Collision Prediction

Dhruv Shetty

Cloud Infrastructure Architect
ML Engineer
Python

Collision Prediction:

Placed 2nd in the Final Competition (31 Teams total)
This collision-prediction repository contains Léo Dupire and Dhruv Shetty's final project code submission for the NYU graduate Deep Learning course taught by Yann LeCun and Alfredo Canziani. We are responding to the prompt specified in the Deep_Learning_2023_Spring.pdf file. In a few sentences, the task is as follows. The model takes 11 consecutive images of objects (varying shape, color, and material) moving on a smooth white surface. The model must predict the segmentation mask of the scene after another 11 frames: i.e. the model must predict what position the objects will be in on the 22nd frame, approximating the underlying physics behind each object (velocity, material, collision properties, etc.).
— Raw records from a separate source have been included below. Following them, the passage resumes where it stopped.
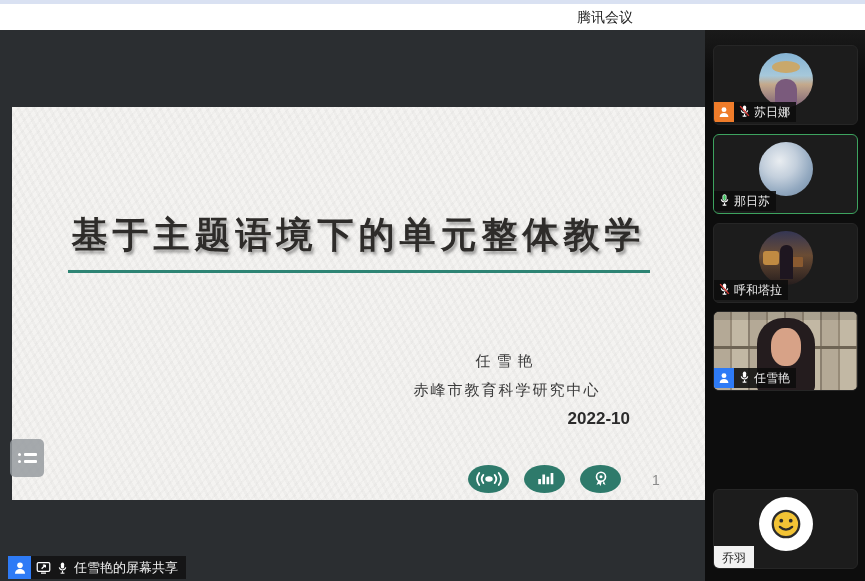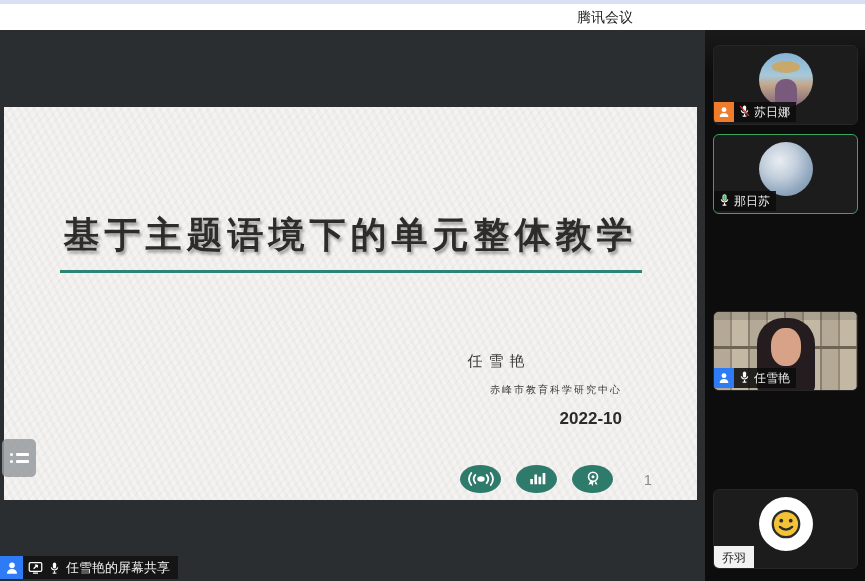--- a/index.html
+++ b/index.html
@@ -12,7 +12,7 @@
   .title-bar .app-title { position:absolute; left:577px; top:5px; font-size:14px; color:#1f1f1f; }
 
   
-  .main-area { position:absolute; left:0; top:30px; width:566px; height:551px; background:#2b2e31; }
+  .main-area { position:absolute; left:8px; top:30px; width:566px; height:551px; background:#2b2e31; }
   .slide { position:absolute; left:4px; top:77px; width:693px; height:393px;
            background:
              repeating-linear-gradient(63deg, rgba(0,0,0,0.022) 0 3px, rgba(255,255,255,0) 3px 7px),

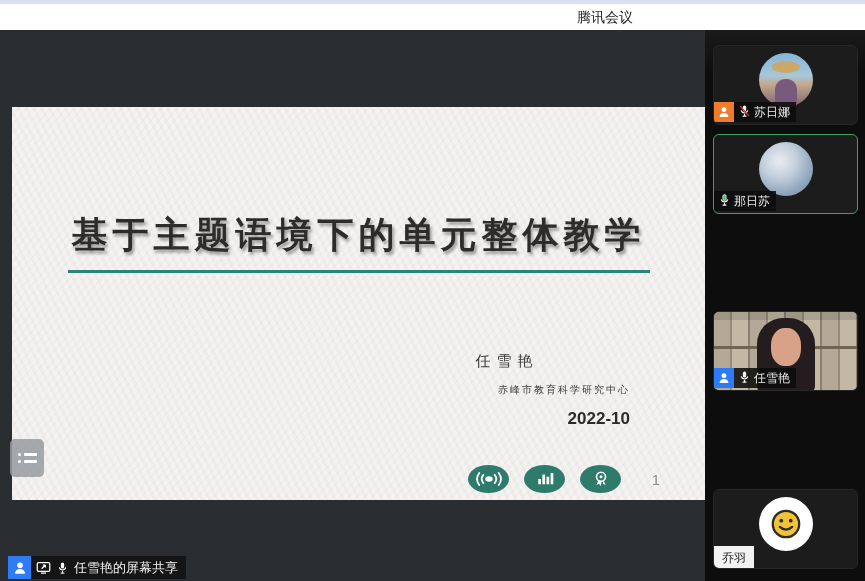--- a/index.html
+++ b/index.html
@@ -246,6 +246,23 @@
       </div>
     </div>
 
+    <div class="tile" style="top:193px">
+      <div class="avatar av-night"></div>
+      <div class="name-row">
+        <span class="name-label">
+          <span>
+            <svg width="13" height="14" viewBox="0 0 24 24" fill="#fff" stroke="#fff">
+              <rect x="9" y="2" width="6" height="11" rx="3" stroke="none"></rect>
+              <path d="M6 11a6.2 6.2 0 0 0 12 0" fill="none" stroke-width="2"></path>
+              <line x1="12" y1="17.5" x2="12" y2="21" stroke-width="2"></line>
+              <line x1="8.5" y1="21.5" x2="15.5" y2="21.5" stroke-width="2"></line>
+              <line x1="4" y1="3" x2="20" y2="21" stroke="#d93a35" stroke-width="2.6"></line>
+            </svg>
+          </span>
+          <span>呼和塔拉</span>
+        </span>
+      </div>
+    </div>
 
     <div class="tile" style="top:281px">
       <div class="video-bg">

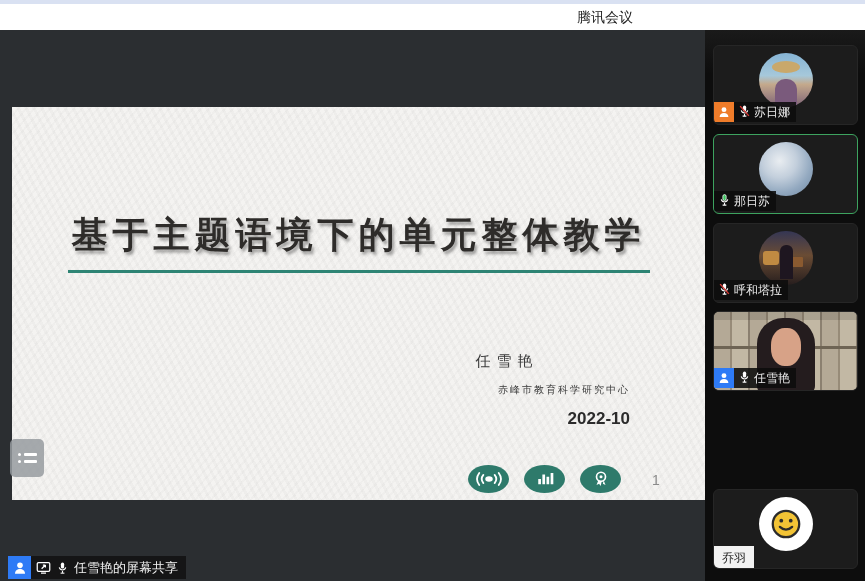--- a/index.html
+++ b/index.html
@@ -26,7 +26,7 @@
   .presenter-block { position:absolute; left:372px; top:240px; width:246px; text-align:center;
                      color:#3a3a3a; font-family:"DejaVu Serif", serif; }
   .presenter-name { font-size:15px; letter-spacing:6px; line-height:28px; }
-  .presenter-org  { font-size:10px; letter-spacing:2px; line-height:30px;text-align:right; }
+  .presenter-org  { font-size:15px; letter-spacing:2px; line-height:30px; }
   .presenter-date { font-family:"Liberation Sans", sans-serif; font-weight:bold;
                     font-size:17px; line-height:28px; color:#2b2b2b;text-align:right; }
   .icons-row { position:absolute; left:456px; top:358px; display:flex; align-items:center; gap:15px; }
An example image-mask pair is shown below.
Example pair:
Our solution consists of two UNet models. We first use a UNet for generating segmentation masks from the input images; we call this model the Masker. We feed the output of the Masker into the second UNet, which predicts the next mask eleven times until reaching the 22nd image. This process will be discussed further below. Note that this model takes only masks as input and ouputs a single mask; no color images are processed at this point. We call this second UNet the Predictor, as it predicts the subsequent positions of the objects. Naturally, we dub the combination of these two UNets, WNet.

Instructions

A copy of the original data is available for download at this link. Unzipping this in the ./WNet/data directory will create a Dataset_Student folder with train, val, and unlabeled folders, each with thousands of examples of data.
The Data.ipynb notebook converts the images in the train, val, and unlabeled folders into PyTorch tensors. This will generate the imgs.pt, val_imgs.pt, masks.pt, val_masks.pt, and unlabeled_imgs.pt files (no masks are provided for the unlabeled set). These all live in ./WNet/data. Note: although we have provided the code for generating unlabeled_imgs.pt, we encourage the use of our lazy loading implementation that directly converts the raw images into a segmentation mask tensor. This is covered in the following step.
Now that we have our data tensors, we can move onto the Masker.ipynb notebook. Here, we will train our Masker model using imgs.pt and masks.pt, along with our validation tensors for verification of performance. The best Masker model weights will be saved into ./WNet/masker_models as best_masker.pth. We recommend renaming this to a unique name to avoid overwiting in the future. We use masker.pth.
We can now train our Predictor model in Predictor.ipynb. The model can be trained on the aforementioned masks.pt data alone, with val_masks.pt for validation. This implementation is the default in the notebook. However, with some simple changes, the unlabeled data can be incorporated as well. Below, two approaches are explained (Changes must be made at the indicated location under the Load Data header in Predictor.ipynb):
Tip: The tensors created by this can be saved and loaded into a new kernel to preserve memory.
The best Predictor model weights will be saved into ./WNet/predictor_models as best_predictor.pth. We recommend renaming this to a unique name to avoid overwiting in the future. We use predictor.pth.
Having settled both the Masker and Predictor model architectures, two .py files (UNet_Masker.py & UNet_Predictor.py) were created for the respective models to facilitate the importing of these model architectures.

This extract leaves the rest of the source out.